И Мазин двинулся, обходя встречные деревья, туда, где, нетерпеливо перебирая ногами, стоял Коля Филипенко.

– Нашел отца?

– Нашел. Верит от вам, Игорь Николаевич.

– А ты веришь?

– Ага…

– Тогда ответь мне честно, очень честно, Николай. Что нашел отец возле разбитого самолета? Вы же там вместе были?

– Да ничего мы там, Игорь Николаевич, не нашли. И дядя Миша меня расспрашивал. Про ящик какой‑то. Я ему сказал: кроме портсигара, ничего мы не нашли.

– Этого портсигара?

– Ага… Его папка дяде Мише отдал. Еще как пришли.

– У отца Калугин тоже спрашивал?

– Не… У меня. И предупредил: "О нашем разговоре, Николай, отцу не говори! Ему обидно будет".

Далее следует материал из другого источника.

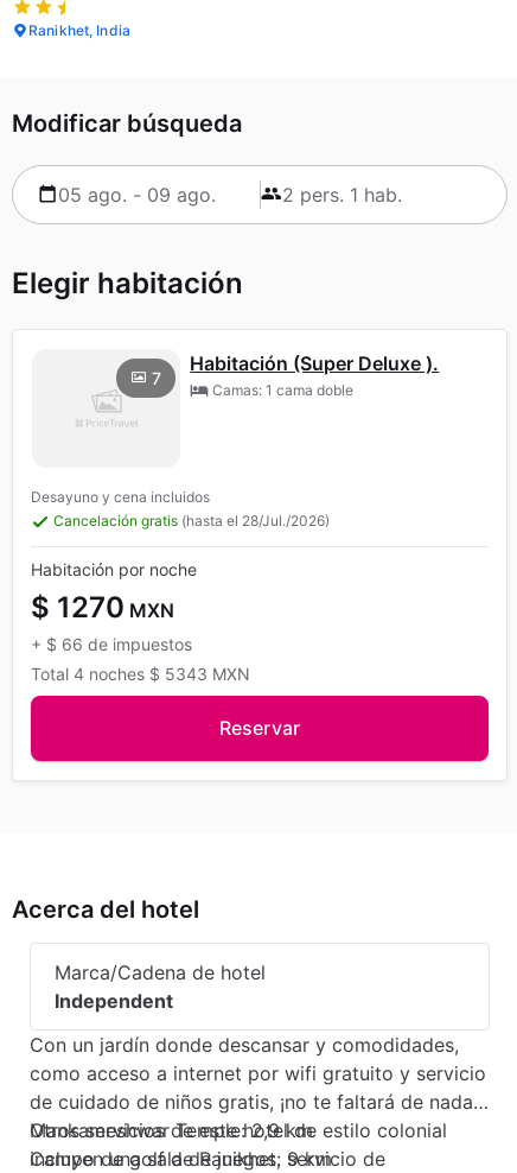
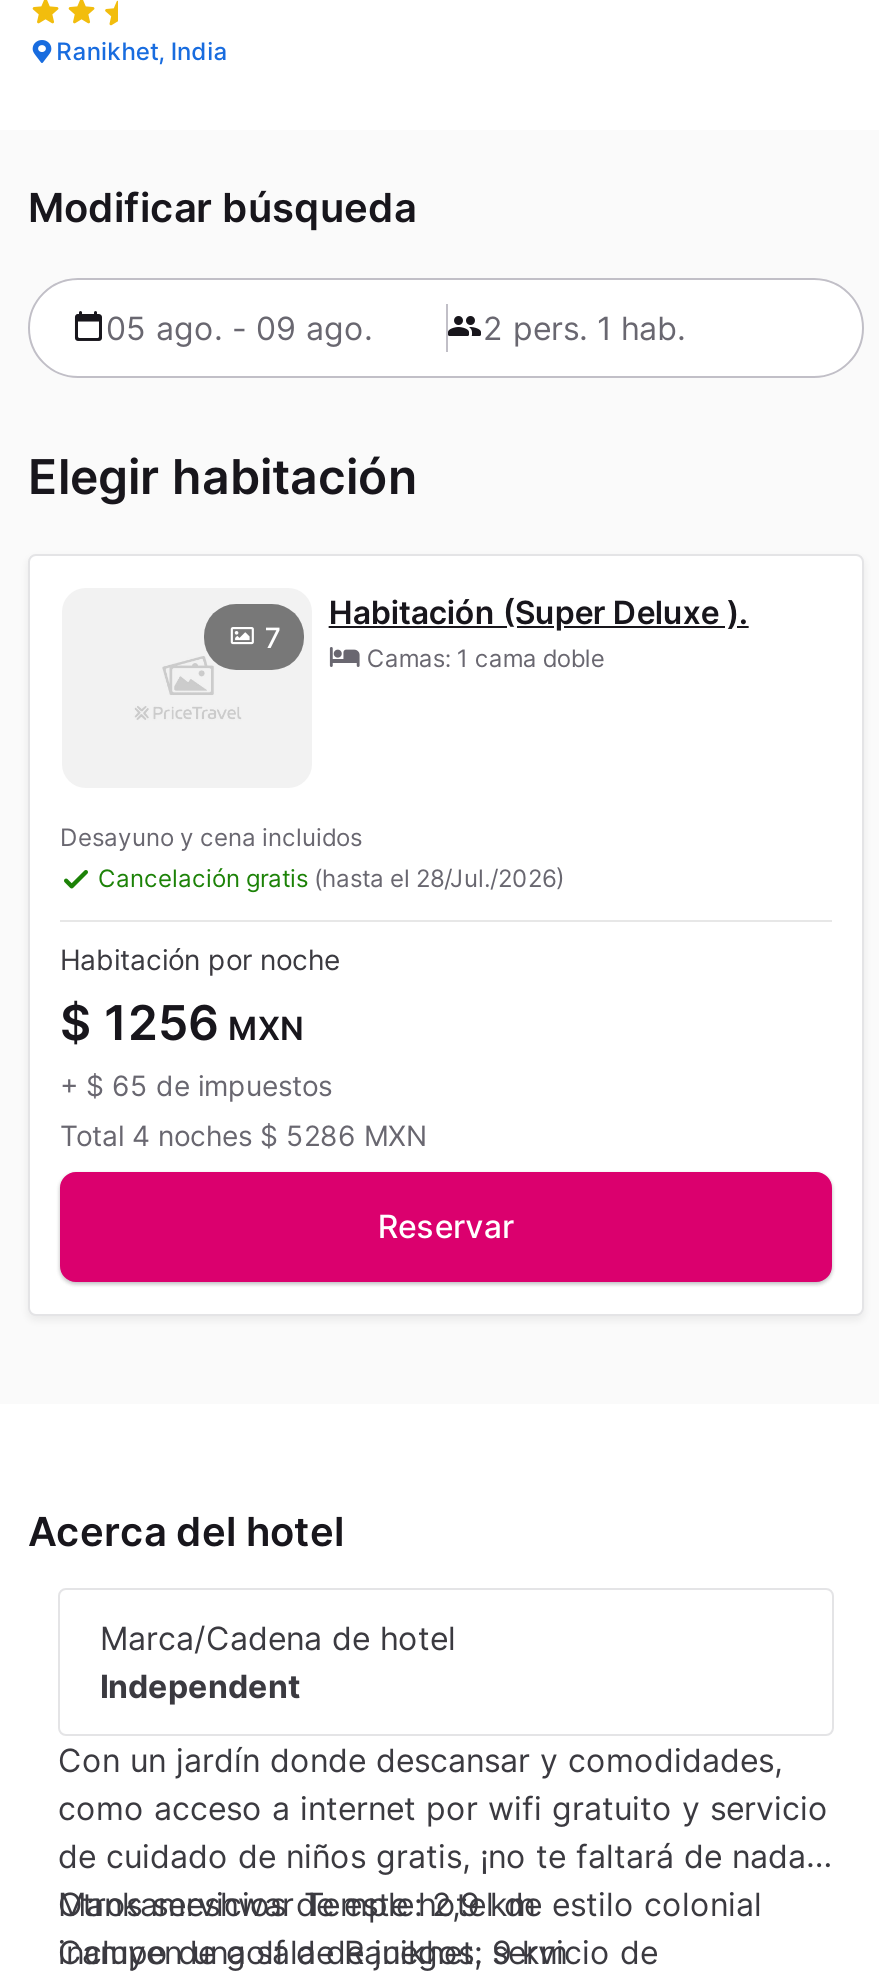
[31,590,174,624] $ 1270 MXN -> [60,993,304,1051] $ 1256 MXN
[31,634,192,654] + $ 66 de impuestos -> [60,1067,332,1101] + $ 65 de impuestos
[31,663,250,683] Total 4 noches $ 5343 MXN -> [60,1117,428,1151] Total 4 noches $ 5286 MXN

Над ущельем блекла, размываясь синевой, радуга.

Полдень

Вертолет не поднимался над скалами. Он избегал их, повторяя изгибы Красной речки, взбираясь навстречу ей выше и выше, подскакивал там, где она обрушивалась водопадами, хитрил, изворачивался вместе с нею, одолевая дикое, заросшее ущелье, заваленное окончившими век деревьями. Вот путь преградил еще один лесистый откос. Но это уже не были островерхие, вонзающиеся в небо ели. Кто‑то тяжелой рукой провел по верхушкам и пригнул ветки к земле. Красноватые кряжистые стволы пограничными столбами вытянулись по краю плато, отделяя лес от высокогорья, от зеленых и разноцветных альпийских лугов, искромсанных в низинах белыми языками снежников. Лететь стало вольнее, панорама расширилась, речка перестала быть стержнем, на который нанизывался стиснутый склонами пейзаж; она потерялась, то растекаясь по кочковатому болотцу, то исчезая под сырым, тяжелым снежным настом. Везде искрилась, сверкала на солнце влага, и Мазин жалел, что нельзя распахнуть запылившийся иллюминатор, как выставляют весной надоевшие, ненужные двойные рамы.

Поздно вечером он зашел к Волокову и, осведомившись, как идут дела, сказал:

– Возможно, я смогу помочь вам, Дмитрий Иванович. Но сначала нужно побывать на Красной речке.

– А преступник не сбежит, Игорь Николаевич?

– Нет. Скажи своим ребятам, пусть спят спокойно. Глебу – персональная благодарность. Он мне помог.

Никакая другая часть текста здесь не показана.